Ciptadana Asset Management Sarankan Strategi Investasi Jangka Panjang

Ciptadana Asset Management Sarankan Strategi Investasi Jangka Panjang
Foto: Ilustrasi Ciptadana Asset Management Sarankan Strategi Investasi Jangka Panjang.

PT Ciptadana Asset Management menilai strategi investasi jangka panjang tanpa banyak bertransaksi berpotensi menghasilkan imbal hasil lebih optimal bagi investor di tengah kondisi pasar yang fluktuatif saat ini. Pendekatan pasif tersebut dinilai lebih menguntungkan dibandingkan dengan metode aktif keluar-masuk pasar modal secara terus-menerus.

Dilansir dari Investortrust, Equity Fund Manager Ciptadana Asset Management, Andrian Winoto mengungkapkan bahwa riset di Amerika Serikat menunjukkan hasil tertinggi justru diperoleh oleh kelompok investor reksadana saham yang tidak aktif melakukan transaksi.

"Yang paling tinggi itu justru investor yang lupa punya reksadana. Kedua adalah investor yang sudah meninggal sehingga investasinya tidak tersentuh," ujar Andrian Winoto, Equity Fund Manager Ciptadana Asset Management.

Menurut Andrian, data tersebut membuktikan bahwa strategi menebak momentum pasar (market timing) seperti menjual saat harga tinggi dan membeli saat harga rendah tidak selalu berjalan efektif. Investor ritel yang terlalu aktif bertransaksi justru memiliki risiko kehilangan momentum ketika pasar sedang mengalami kenaikan.

Fenomena ini dinilai tidak hanya terjadi pada instrumen reksadana saham, tetapi juga pada investasi saham secara langsung. Dalam periode jangka panjang, pergerakan pasar cenderung menunjukkan tren naik meskipun selalu diwarnai oleh fluktuasi jangka pendek.

Andrian menambahkan bahwa pasar saat ini menghadapi potensi volatilitas yang dipicu oleh dinamika global maupun domestik. Lonjakan harga minyak dunia telah memengaruhi harga energi di dalam negeri termasuk bahan bakar, yang berisiko menekan daya beli masyarakat serta kinerja ekonomi nasional.

Sentimen lain yang dapat memicu pergerakan pasar dalam waktu dekat adalah keputusan terkait indeks global MSCI. Kendati demikian, investor ritel diimbau untuk mengabaikan dinamika jangka pendek dan menerapkan strategi investasi berkala atau dollar cost averaging (DCA).

"Daripada mencoba menebak kondisi pasar, lebih baik menabung secara konsisten, misalnya setiap bulan setelah menerima gaji," jelas Andrian Winoto, Equity Fund Manager Ciptadana Asset Management.

Kesulitan dalam memprediksi waktu paling tepat untuk masuk dan keluar dari pasar modal diakui tetap ada, bahkan hal tersebut juga dialami oleh para manajer investasi profesional.

Melihat dari sisi fundamental, Andrian mencatat adanya sinyal pemulihan ekonomi domestik pada awal tahun yang ditunjukkan melalui pertumbuhan penjualan mobil dan sepeda motor hingga dua digit. Selain itu, indikator positif lain terlihat dari peningkatan penjualan semen serta perbaikan pada pertumbuhan kredit.

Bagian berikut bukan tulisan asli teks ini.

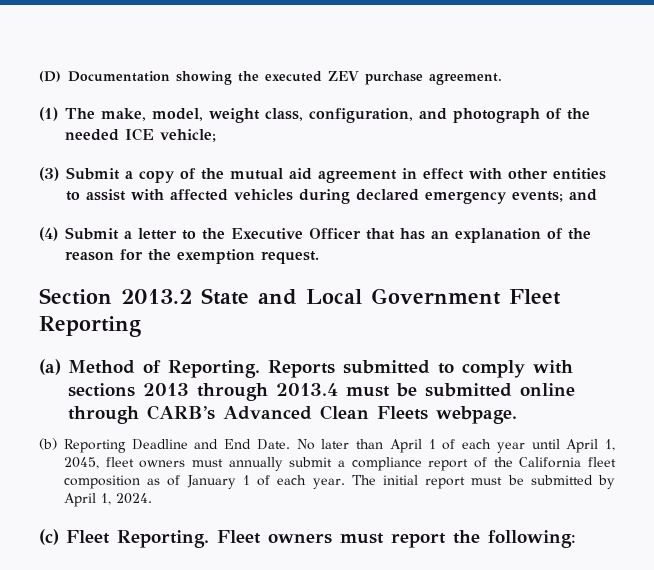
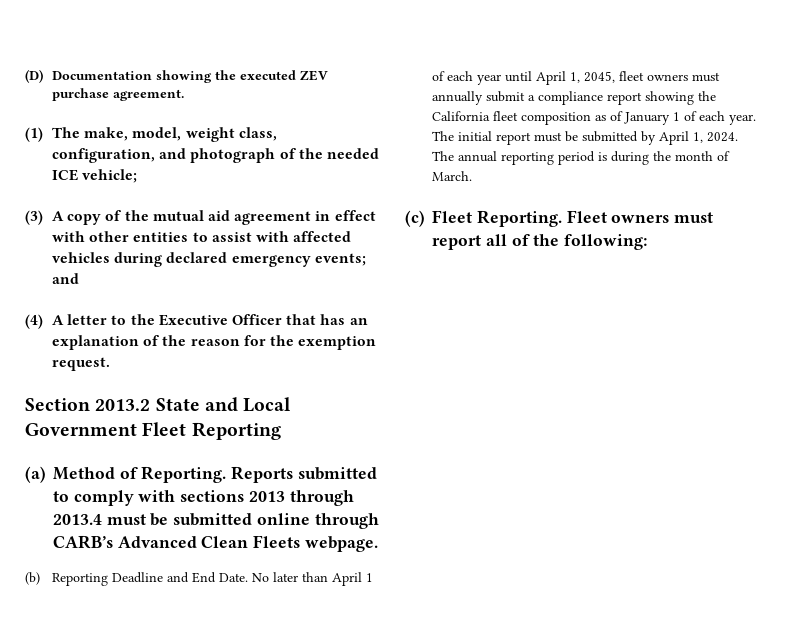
- (3) Submit a copy of the mutual aid agreement in effect with other entities to assist with affected vehicles during declared emergency events; and
+ (3) A copy of the mutual aid agreement in effect with other entities to assist with affected vehicles during declared emergency events; and
- (4) Submit a letter to the Executive Officer that has an explanation of the reason for the exemption request.
+ (4) A letter to the Executive Officer that has an explanation of the reason for the exemption request.
- No later than April 1 of each year until April 1, 2045, fleet owners must annually submit a compliance report of the California fleet composition as of January 1 of each year.
+ No later than April 1 of each year until April 1, 2045, fleet owners must annually submit a compliance report showing the California fleet composition as of January 1 of each year.
+ The annual reporting period is during the month of March.
- Fleet owners must report the following:
+ Fleet owners must report all of the following:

Kendati awal tahun menunjukkan data yang cukup baik, tekanan dari faktor eksternal seperti ketegangan geopolitik global dan lonjakan harga minyak tetap menjadi risiko ke depan. Kenaikan harga bahan baku berbasis energi seperti plastik yang mencapai 30 hingga 50 persen berpotensi meningkatkan beban biaya produksi pada berbagai sektor industri.

"Secara data, awal tahun ini sebenarnya cukup baik. Tetapi ke depan memang ada risiko dari faktor eksternal seperti harga minyak dan kondisi global," pungkas Andrian Winoto, Equity Fund Manager Ciptadana Asset Management.